So it was that in January of 1554, Knox left England, sailing to Dieppe, with Zurich his intended destination. In Dieppe he found refuge among the Scottish merchants, and there he wrote a number of letters to England. Meanwhile, though it would have been advantageous politically and socially to do so, Marjorie Bowes refused to break her betrothal to the now twice-exiled Scottish preacher, remaining faithful to him and to the gospel.
Knox headed for Zurich because it was the centre of the Swiss Reformation, and also the home of Heinrich Bullinger, successor of Ulrich Zwingli, and one of the most influential of the Continental Reformers on the English Reformation. En route to Zurich, Knox visited Geneva, where he met Calvin, who he knew from his writings. Typical of Knox, he came to the Reformer of Geneva with a series of political questions about obedience to magistrates and the effect of apostasy on a government’s authority. Calvin, just as typically, answered them only cautiously and in general terms. From Geneva, Knox went on to Lausanne, where he met Beza and Viret, and then made his way to Zurich, where he met with Bullinger and asked him many of the same questions that he had asked Calvin. These were both constitutional and religious, and touched on what would be the subject of Knox’s most infamous publication, the legitimacy of female rule. But the main question that agitated Knox was whether it was legitimate to overthrow a ruler who promoted idolatry and false religion. Was rebellion justified in such circumstances? While Knox, now twice exiled, could ask the question without fear of reaction, neither Bullinger nor Calvin were willing to be seen as promoting armed rebellion – both were also quite aware that such arguments could be used just as well against a Protestant ruler as against a Roman Catholic one. There was another, vital issue to be considered; if the Reformers were seen as promoting armed rebellion against government, it would make it all but impossible to send preachers into Roman Catholic countries, as they would be seen as even more of a threat to civil order than they already were; every Protestant would be a traitor and, to use anachronistic terminology, a terrorist. It was by the preaching of the Word, not by violence, that the Reformers sought to transform Europe.
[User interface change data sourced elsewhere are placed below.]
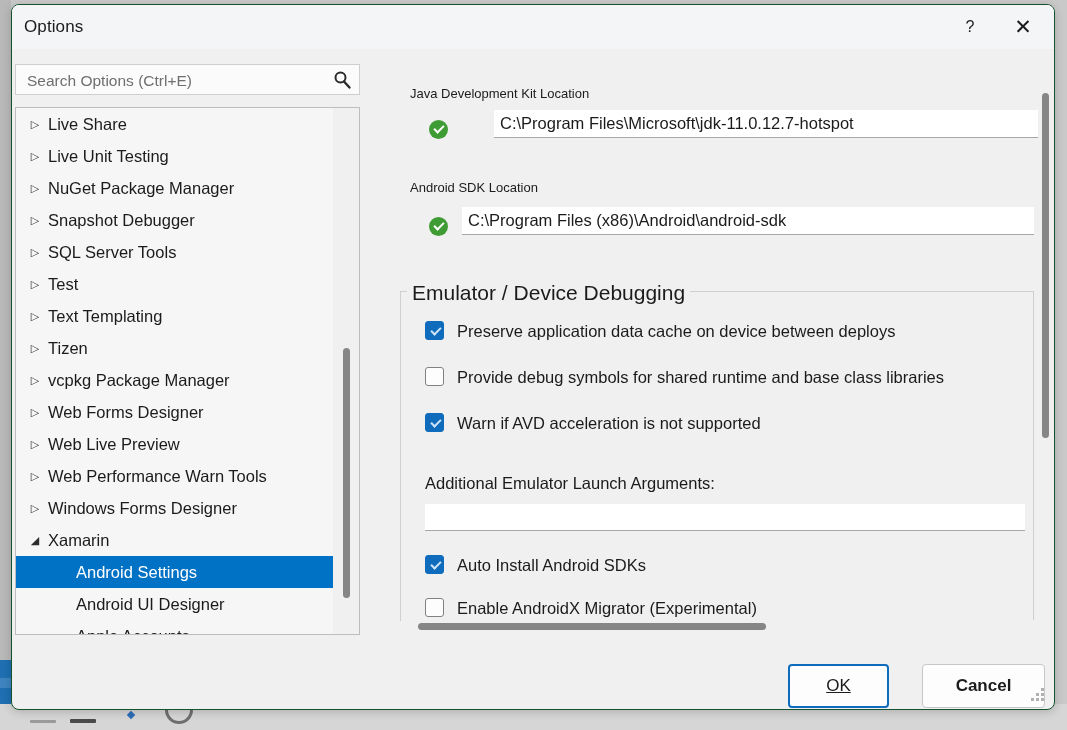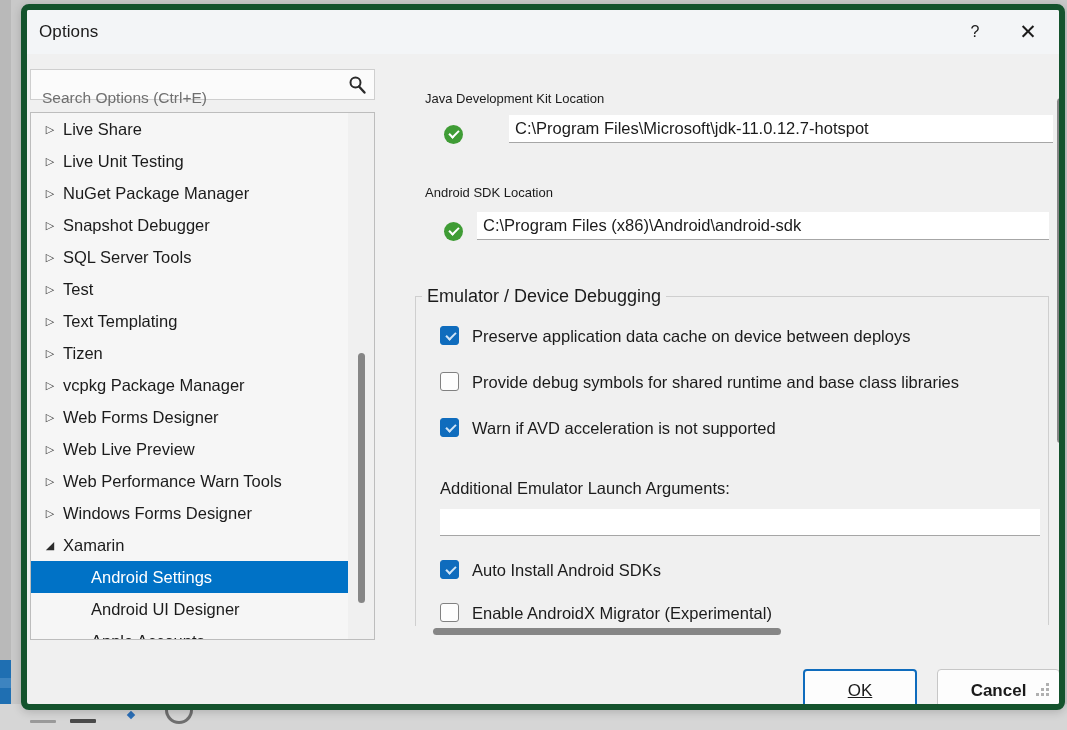--- a/index.html
+++ b/index.html
@@ -41,24 +41,24 @@
     content: ""; position: absolute; left: 0; top: 18px; width: 11px; height: 10px;
     background: #3d84c0;
   }
   .left-gray-edge {
     position: absolute; left: 0; top: 0; width: 11px; height: 660px;
     background: #b9b9b9;
   }
 
   
   .dialog {
-    position: absolute; left: 21px; top: 4px;
+    position: absolute; left: 11px; top: 4px;
     width: 1044px; height: 706px;
     background: #f0f0f0;
-    border: 6px solid #14532d;
+    border: 1px solid #14532d;
     border-radius: 8px;
     box-sizing: border-box;
     box-shadow: 0 2px 10px rgba(0,0,0,0.18);
     overflow: hidden;
   }
   .titlebar {
     position: absolute; left: 0; top: 0; width: 100%; height: 44px;
     background: #f3f5f7;
     box-sizing: border-box;
   }
@@ -81,21 +81,21 @@
     position: absolute; left: 3px; top: 59px;
     width: 345px; height: 31px;
     background: #fbfbfb;
     border: 1px solid #cfcfcf;
     box-sizing: border-box;
   }
   .search-input {
     position: absolute; left: 9px; top: 0; height: 29px; width: 300px;
     border: none; outline: none; background: transparent;
     font-family: "Liberation Sans", sans-serif;
-    font-size: 15.5px; color: #3b3b3b; margin-top: 12px;
+    font-size: 15.5px; color: #3b3b3b;
   }
   .search-input::placeholder { color: #6f6f6f; opacity: 1; }
   .search-icon {
     position: absolute; right: 7px; top: 5px; width: 20px; height: 20px;
   }
 
   .tree-panel {
     position: absolute; left: 3px; top: 102px;
     width: 345px; height: 528px;
     background: #f6f6f6;
@@ -170,21 +170,21 @@
     position: absolute; left: 0; top: 227px;
     width: 634px; height: 330px;
     border-left: 1px solid #cfcfcf;
     border-top: 1px solid #cfcfcf;
     border-right: 1px solid #cfcfcf;
     box-sizing: border-box;
   }
   .groupbox-legend {
     position: absolute; left: 6px; top: -11px;
     background: #f0f0f0; padding: 0 5px;
-    font-size: 18px; color: #1b1b1b;
+    font-size: 21px; color: #1b1b1b;
   }
 
   .cb-row { position: absolute; left: 24px; height: 26px; }
   .cbox {
     position: absolute; left: 0; top: 2px;
     width: 19px; height: 19px;
     box-sizing: border-box;
     border: 1px solid #818181;
     border-radius: 3px;
     background: #fdfdfd;
@@ -234,21 +234,21 @@
   .btn {
     position: absolute; top: 659px;
     height: 44px;
     background: #fdfdfd;
     border: 1px solid #c7c7c7;
     border-radius: 4px;
     font-family: "Liberation Sans", sans-serif;
     font-size: 17px; color: #1b1b1b;
     cursor: default;
   }
-  .btn.ok { left: 776px; width: 114px; border: 2px solid #0f6cbd; text-decoration: underline; }
+  .btn.ok { left: 776px; width: 101px; border: 2px solid #0f6cbd; text-decoration: underline; }
   .btn.cancel { left: 910px; width: 123px; font-weight: bold; }
 
   .grip { position: absolute; right: 9px; bottom: 7px; width: 14px; height: 14px; }
   .grip i {
     position: absolute; width: 3px; height: 3px; background: #b0b0b0; display: block;
   }
 </style>
 </head>
 <body>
After a further trip to Dieppe to collect the latest news from England and Scotland, Knox returned to Geneva. He had admired Calvin before their meeting, and he determined to make the best use of the time that he now had to study under the great Reformer. Meeting the Continental Reformers had shown him some holes in his learning, particularly in the biblical languages, and he aimed to deal with those deficiencies. For all that, he was still just one of many exiles who came from England in the aftermath of Queen Mary’s succession. He enjoyed his time in the city of Calvin, calling it, ‘The most perfect school of Christ that was since the time of the Apostles.’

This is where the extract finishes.